Lines in which "text" appears should be pulled from the data below.

————

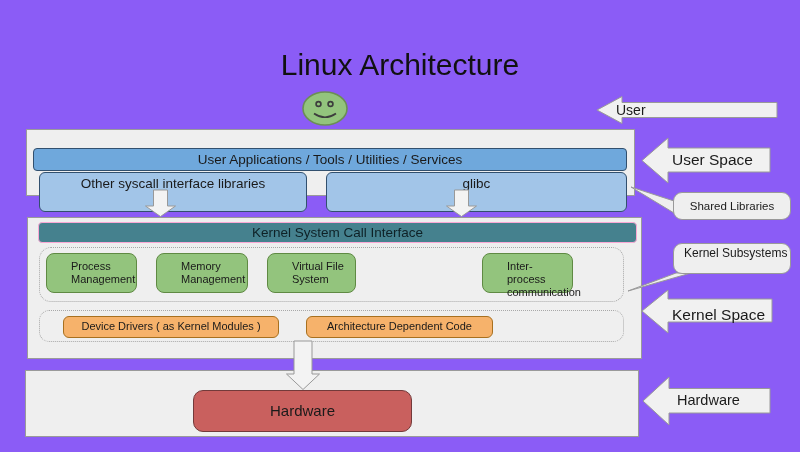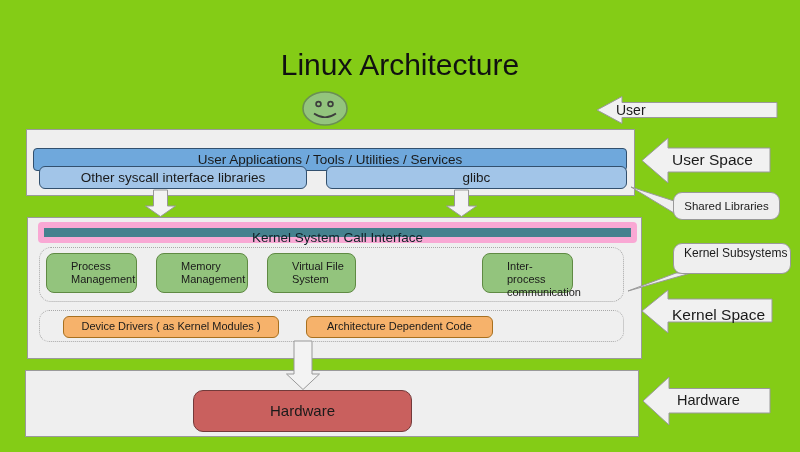--- a/index.html
+++ b/index.html
@@ -5,7 +5,7 @@
   * { margin:0; padding:0; box-sizing:border-box; }
   body { background:#fff; }
   .canvas {
-    position:relative; width:800px; height:452px; background:#84cc16;
+    position:relative; width:800px; height:452px; background:#8b5cf6;
     font-family:"Liberation Sans", sans-serif; overflow:hidden; color:#1a1a1a;text-decoration:underline;
   }
   .abs { position:absolute; }

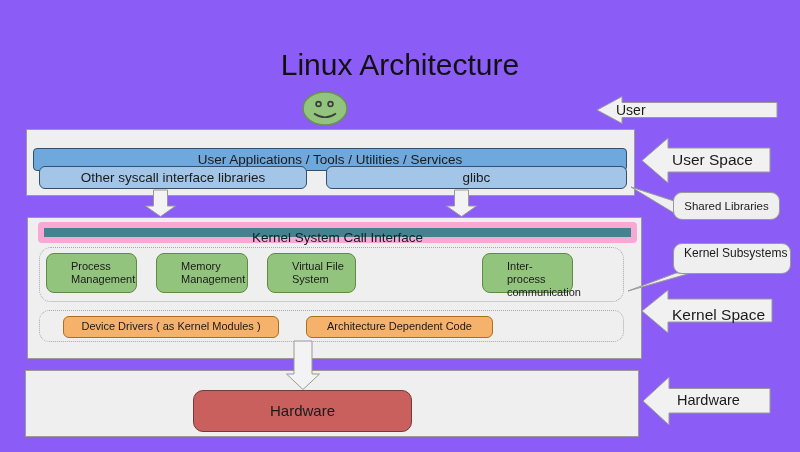--- a/index.html
+++ b/index.html
@@ -26,7 +26,7 @@
     font-size:13.5px; line-height:21px; text-align:center;margin-top:15px;
   }
   .libbox {
-    top:166px; height:23px; background:#a2c5e8; border:1px solid #32506e;
+    top:172px; height:40px; background:#a2c5e8; border:1px solid #32506e;
     border-radius:6px; font-size:13.5px; line-height:21px; text-align:center;
   }
   #lib-other { left:39px;  width:268px; }

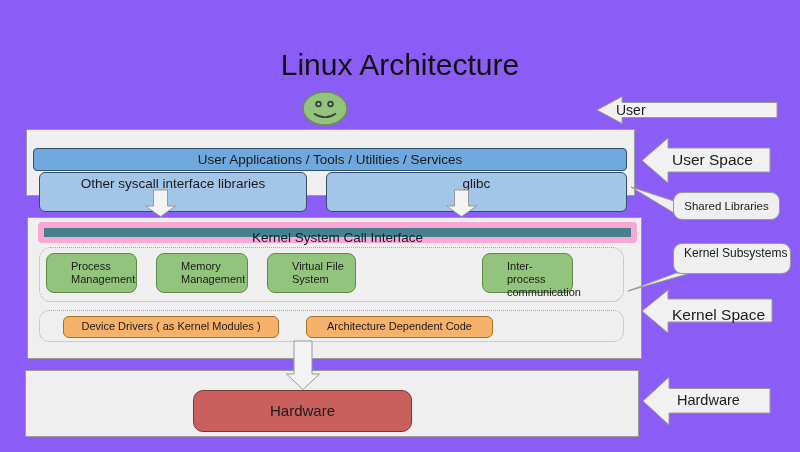--- a/index.html
+++ b/index.html
@@ -77,7 +77,7 @@
     background:#efefef; border:1px solid #999; border-radius:9px;
   }
   #callout-shared {
-    left:673px; top:192px; width:107px; height:28px;
+    left:673px; top:192px; width:118px; height:28px;
     font-size:11.5px; line-height:26px; text-align:center;
   }
   #callout-ksub {

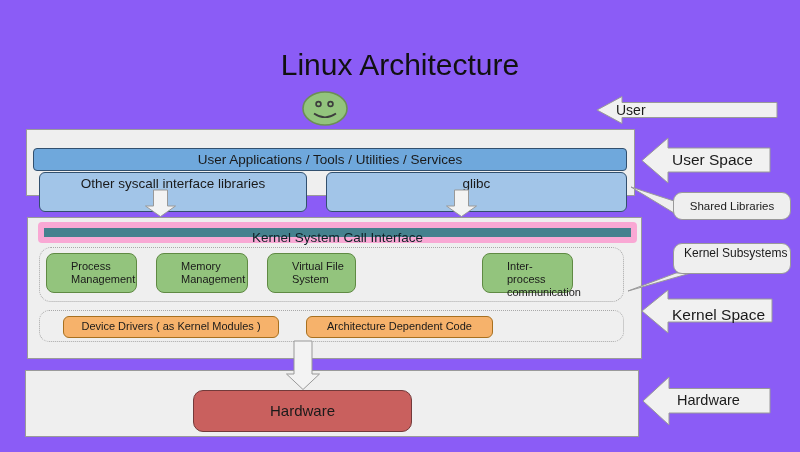--- a/index.html
+++ b/index.html
@@ -34,7 +34,7 @@
 
   .tealbar {
     left:38px; top:222px; width:599px; height:21px;
-    background:#45818e; border:6px solid #f9a8d4; border-radius:4px;
+    background:#45818e; border:1px solid #f9a8d4; border-radius:4px;
     font-size:13.5px; line-height:19px; text-align:center; color:#0e2126;
   }
   .dotted {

————

■ Reply
     font-family:"Liberation Sans", sans-serif; overflow:hidden; color:#1a1a1a;text-decoration:underline;
     font-size:13.5px; line-height:21px; text-align:center;margin-top:15px;
     border-radius:6px; font-size:13.5px; line-height:21px; text-align:center;
     font-size:11.5px; line-height:26px; text-align:center;
     font-size:13.5px; line-height:19px; text-align:center; color:#0e2126;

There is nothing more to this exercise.